Очухавшись, я рассеянно смотрю на Кевина, секунду пытаясь вспомнить, кто он вообще такой:
— Всё нормально… не дрейфь, — кидаю в сторону почти догоревший окурок, — я просто засмотрелся на твои выкрутасы, — задумчиво убираю грязь в уголках глаз и замечаю белые, вгрызшиеся в ногтевую пластинку точки.
— Тебе понравилось? — со страхом и надеждой спрашивает Кевин, осторожно садясь рядом.
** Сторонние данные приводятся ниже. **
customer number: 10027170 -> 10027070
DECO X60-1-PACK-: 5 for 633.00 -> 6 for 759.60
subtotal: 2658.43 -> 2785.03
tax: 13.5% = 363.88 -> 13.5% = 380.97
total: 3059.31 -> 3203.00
— Ты ещё спрашиваешь? Да где мне удалось бы увидеть нечто более охуенное, чем твоя акробатика, циркач хренов? — я, сражённый его словами и этим открытым, жаждущим ласки взглядом, не могу сдерживать улыбку, от которой уже болят щёки, но мне всё равно хочется улыбаться и улыбаться, смотря как от похвалы зелёные глаза распахиваются шире, а морщинки вокруг них становятся глубже. Он крепко обнимает меня, почти сомкнув свои ручонки вокруг торчащей из-под кожи грудной клетки. Жрать после кумар хочется дичайше, но жрать у нас особо нечего, поэтому вес набирается довольно медленно. В какой-то степени ты не худеешь так, как это происходит у здоровых людей, ты иссыхаешь, становясь не худым, будто палка, а дохлым и сухим, как выжженная под палящим солнцем травинка, которую даже ветер способен обратить в пыль. Кевин обнимает меня, прижавшись мягкой щекой к худосочному плечу, словно маленький котёнок, и я чувствую в этот момент сильнейший спазм в области сердца, который стремительно поднимается выше, к горлу, да так стремительно, что трудно дышать.
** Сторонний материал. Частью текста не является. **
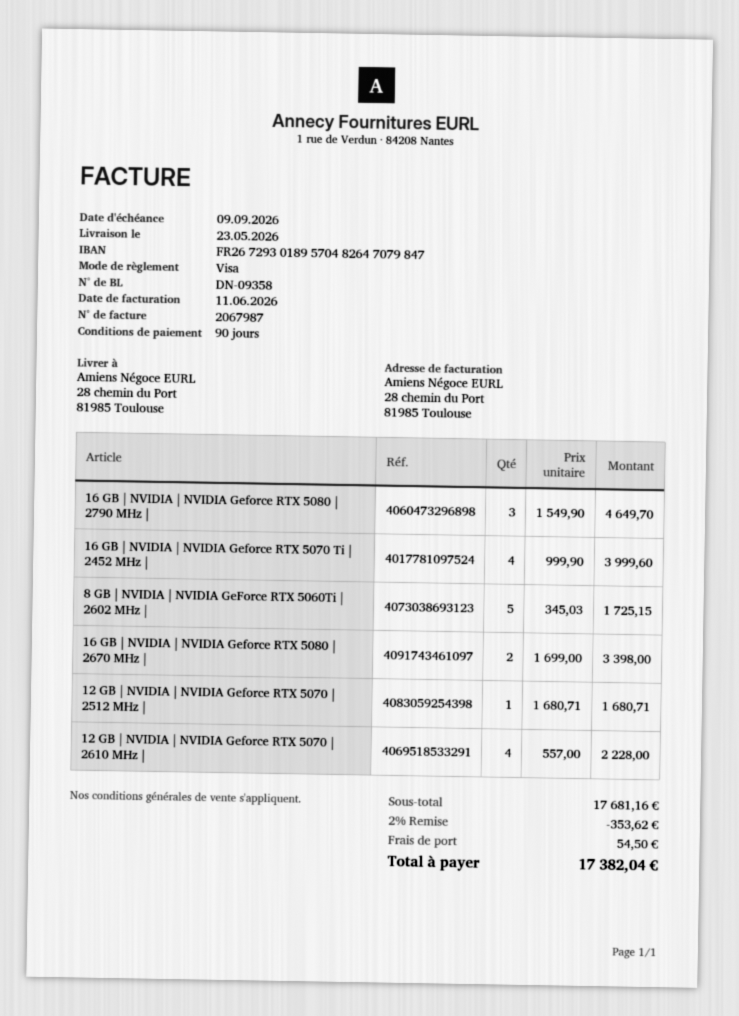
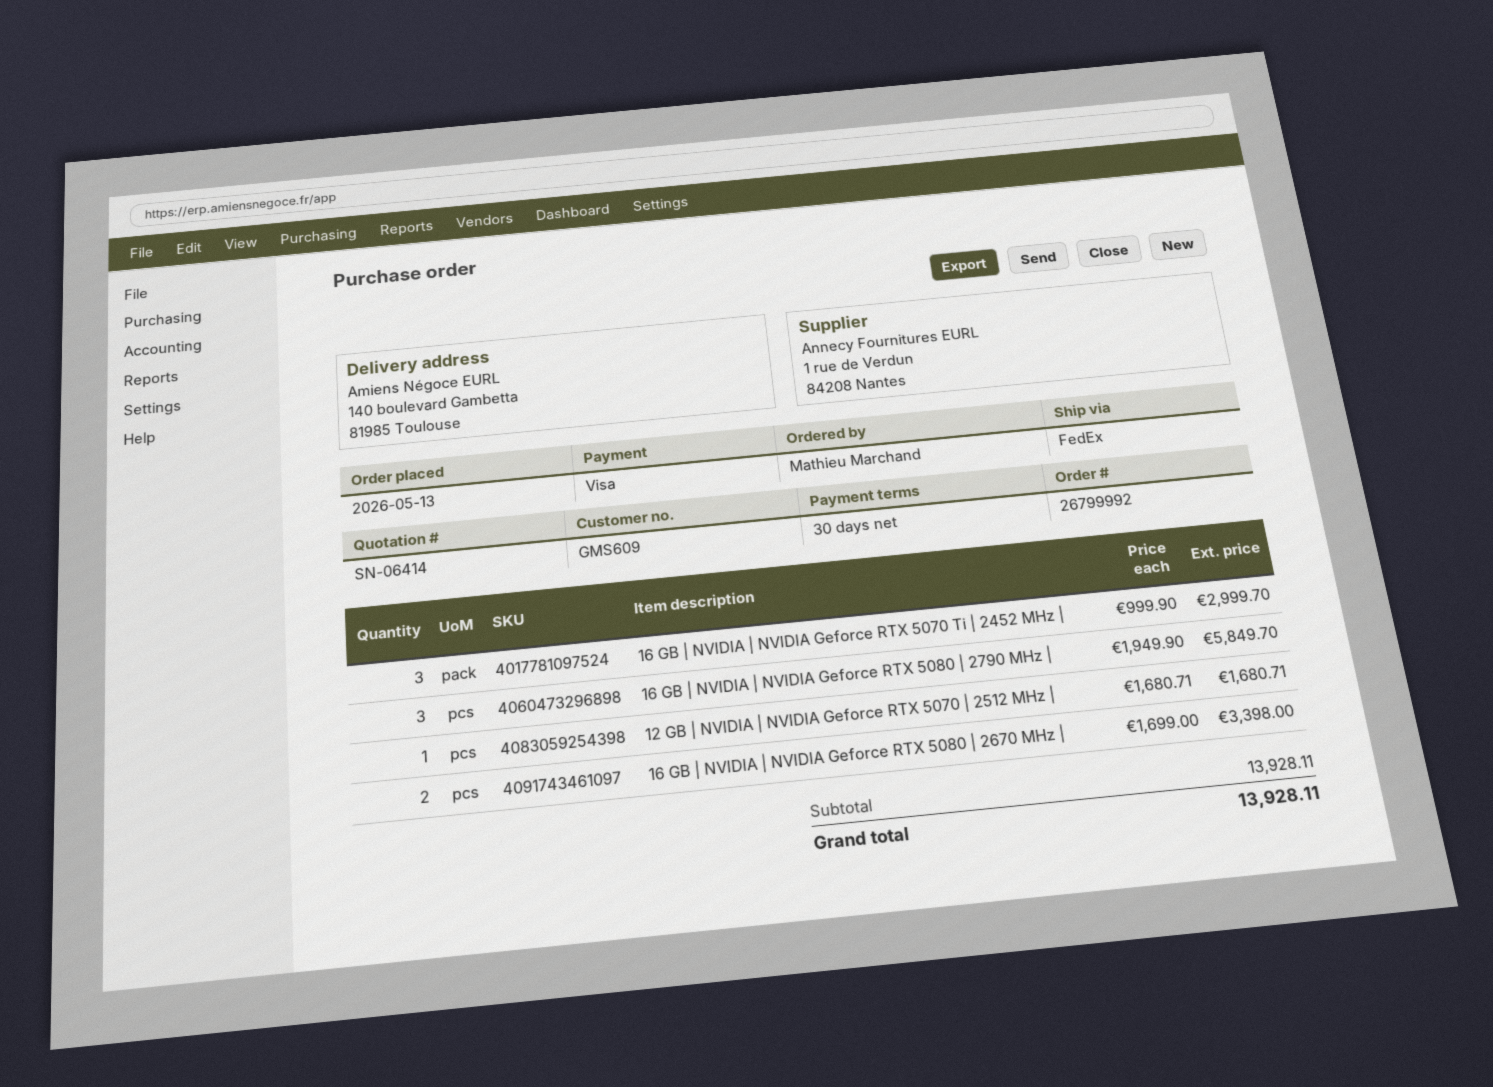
payment terms: 90 days -> 30 days
ship to: 28 chemin du Port, 81985 Toulouse -> 140 boulevard Gambetta, 81985 Toulouse
16 GB | NVIDIA | NVIDIA Geforce RTX 5080 | 2790 MHz |: 3 x 1549.90 = 4649.70 -> 3 x 1949.90 = 5849.70
16 GB | NVIDIA | NVIDIA Geforce RTX 5070 Ti | 2452 MHz |: 4 x 999.90 = 3999.60 -> 3 x 999.90 = 2999.70
8 GB | NVIDIA | NVIDIA GeForce RTX 5060Ti | 2602 MHz |: 5 x 345.03 = 1725.15 -> none
12 GB | NVIDIA | NVIDIA Geforce RTX 5070 | 2610 MHz |: 4 x 557.00 = 2228.00 -> none
subtotal: 17681.16 -> 13928.11
discount: 2% = 353.62 -> none
shipping: 54.50 -> none
total: 17382.04 -> 13928.11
Он что-то бубнит, пока я молча пытаюсь обнять его свободной рукой, ведь мне и сло́ва не удаётся выдавить из себя. Глубоко вздыхаю, рука сама находит его плечо и бережно гладит по нему, пока телу не становится холодно: Кевин отстраняется, смеётся над моей сентиментальностью, и я вновь называю его мелким засранцем. Он несколько раз просит меня почаще выходить во двор, где он обычно гуляет, и я понимаю, что он скучает… скучает по мне, уёбку, что плетёт ему всякую чепуху, которую он каждый раз молча и внимательно выслушивает, не переставая улыбаться. Я много чего ему обещаю: обещаю видеться чаще, обещаю окончательно стать нормальным, обещаю познакомить с Люсиль, обещаю… обещаю… обещаю… Обещаю даже тогда, когда он уже практически меня не слышит. Зачем? А затем, что, убегая домой к своей любимой маме, он всё равно продолжает возвращаться к таким, как я и его отец.